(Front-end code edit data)
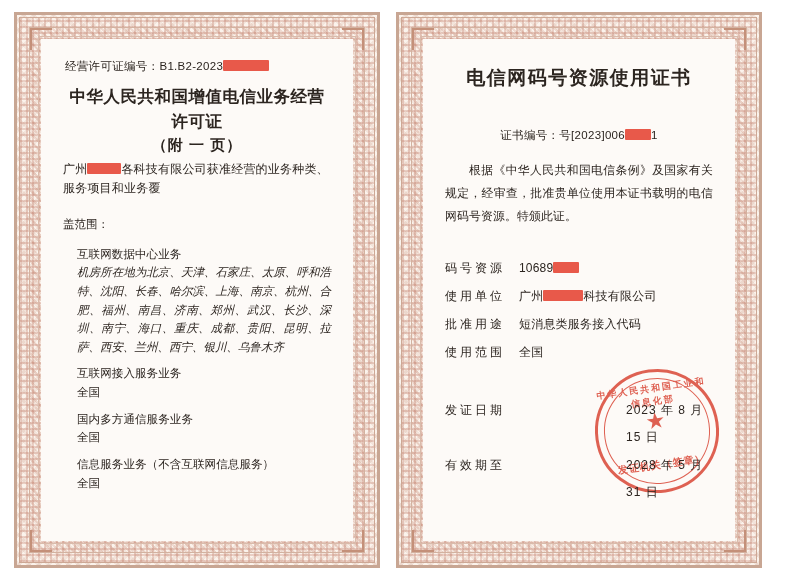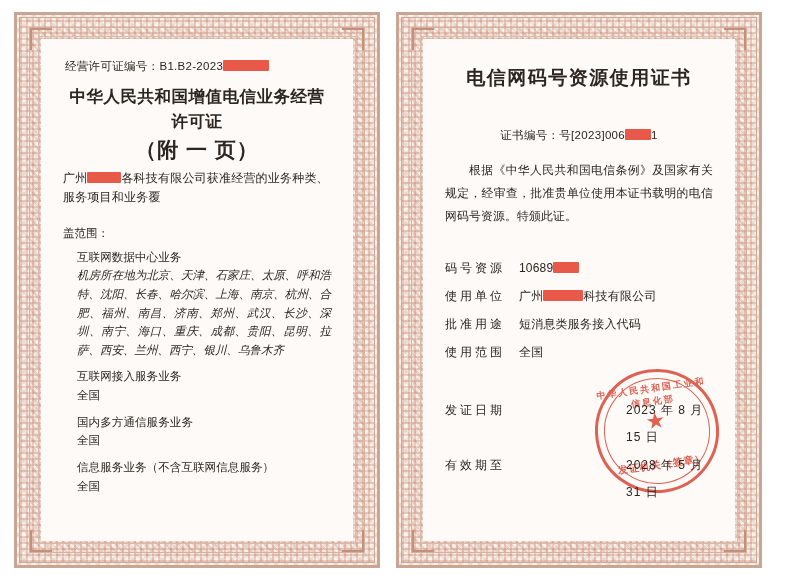--- a/index.html
+++ b/index.html
@@ -112,37 +112,37 @@
   .lic-title {
     text-align: center;
     font-size: 16.5px;
     font-weight: bold;
     letter-spacing: 0.5px;
     line-height: 1.5;
     margin-top: 4px;
   }
   .lic-subtitle {
     text-align: center;
-    font-size: 21px;
+    font-size: 15px;
     font-weight: bold;
     margin-top: 2px;
     letter-spacing: 1px;
   }
   .lic-para {
     font-size: 12px;
     line-height: 1.65;
     margin-top: 5px;
     letter-spacing: 0.2px;
   }
   .lic-label {
     font-size: 11.5px;
     line-height: 1.7;
     margin-top: 16px;
   }
-  .biz-block { margin-top: 4px; }
+  .biz-block { margin-top: 10px; }
   .biz-item {
     font-size: 11.5px;
     line-height: 1.62;
     padding-left: 14px;
     letter-spacing: 0.1px;
   }
   .biz-scope {
     font-size: 11.5px;
     line-height: 1.62;
     padding-left: 14px;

### [EXERCISE BRIEF]
An exact reproduction of the data is needed, with no pictures included.

### [TASK SOLUTION]
--- a/index.html
+++ b/index.html
@@ -112,37 +112,37 @@
   .lic-title {
     text-align: center;
     font-size: 16.5px;
     font-weight: bold;
     letter-spacing: 0.5px;
     line-height: 1.5;
     margin-top: 4px;
   }
   .lic-subtitle {
     text-align: center;
-    font-size: 21px;
+    font-size: 15px;
     font-weight: bold;
     margin-top: 2px;
     letter-spacing: 1px;
   }
   .lic-para {
     font-size: 12px;
     line-height: 1.65;
     margin-top: 5px;
     letter-spacing: 0.2px;
   }
   .lic-label {
     font-size: 11.5px;
     line-height: 1.7;
     margin-top: 16px;
   }
-  .biz-block { margin-top: 4px; }
+  .biz-block { margin-top: 10px; }
   .biz-item {
     font-size: 11.5px;
     line-height: 1.62;
     padding-left: 14px;
     letter-spacing: 0.1px;
   }
   .biz-scope {
     font-size: 11.5px;
     line-height: 1.62;
     padding-left: 14px;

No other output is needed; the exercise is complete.